▶ What you are asked to do
Quote only the span from the first line of the entries to the line containing "[114,863,132,877] ☐ -> [84,907,99,919] ☑", both ends kept. Leave every picture out.

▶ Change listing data

********

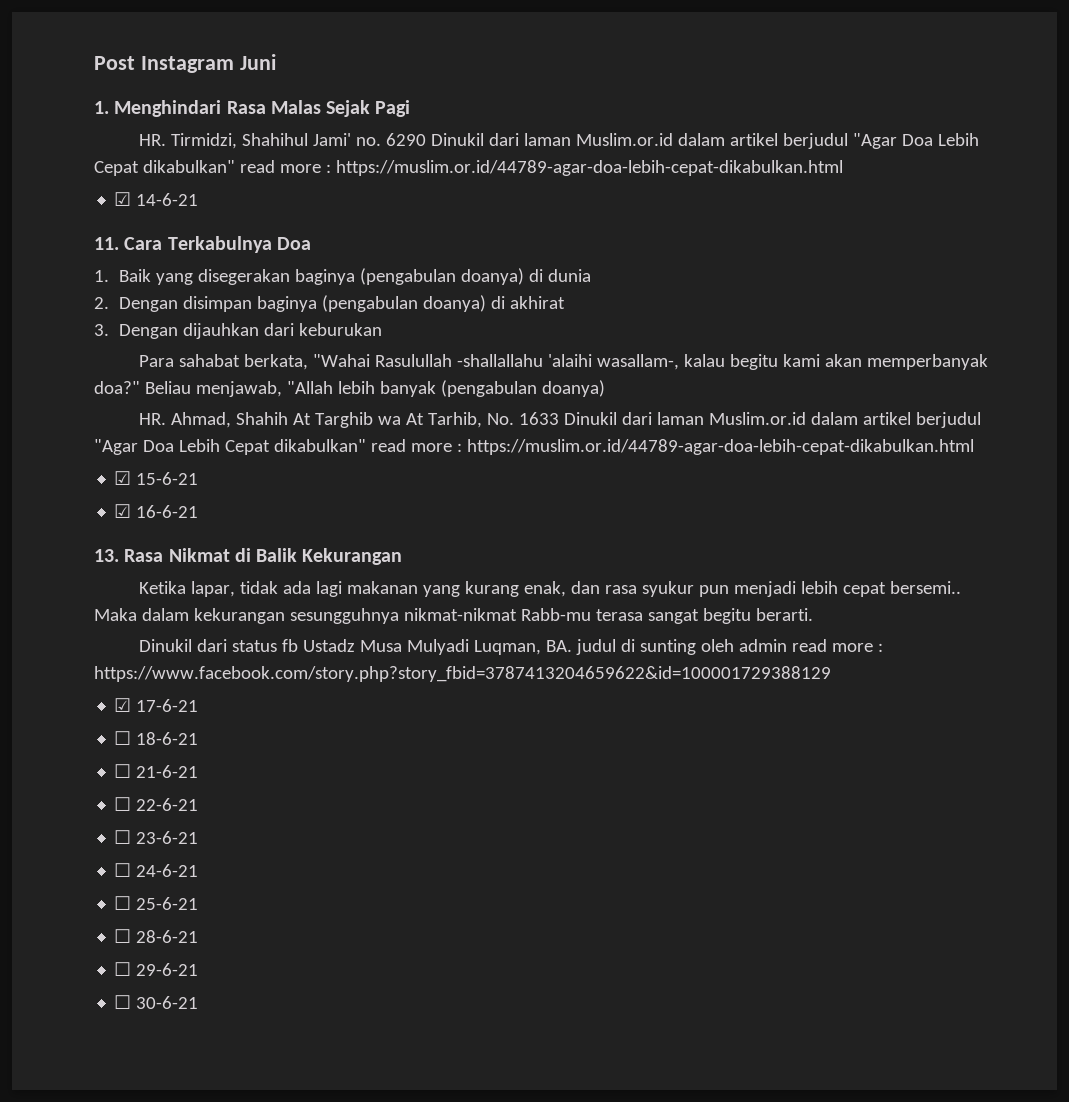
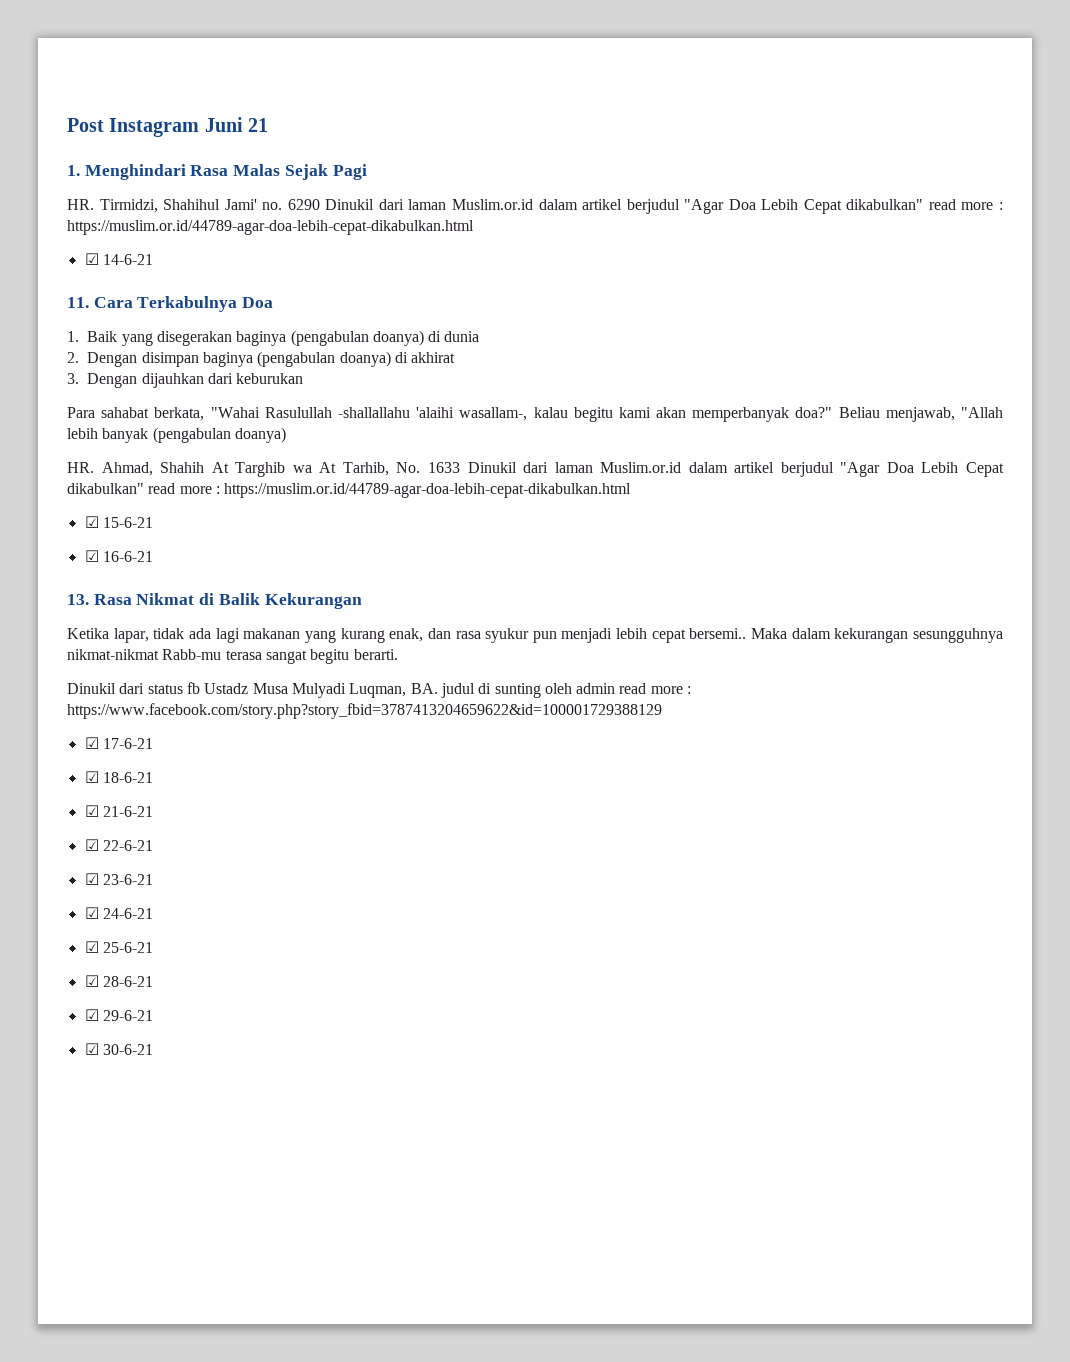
(276, 62) none -> [248,118,269,132] 21
[114,731,132,745] ☐ -> [84,771,99,783] ☑
[114,764,132,778] ☐ -> [84,805,99,817] ☑
[114,797,132,811] ☐ -> [84,839,99,851] ☑
[114,830,132,844] ☐ -> [84,873,99,885] ☑
[114,863,132,877] ☐ -> [84,907,99,919] ☑
[114,896,132,910] ☐ -> [84,941,99,953] ☑
[114,929,132,943] ☐ -> [84,975,99,987] ☑
[114,962,132,976] ☐ -> [84,1009,99,1021] ☑
[114,995,132,1009] ☐ -> [84,1043,99,1055] ☑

********

▶ Exercise answer
(276, 62) none -> [248,118,269,132] 21
[114,731,132,745] ☐ -> [84,771,99,783] ☑
[114,764,132,778] ☐ -> [84,805,99,817] ☑
[114,797,132,811] ☐ -> [84,839,99,851] ☑
[114,830,132,844] ☐ -> [84,873,99,885] ☑
[114,863,132,877] ☐ -> [84,907,99,919] ☑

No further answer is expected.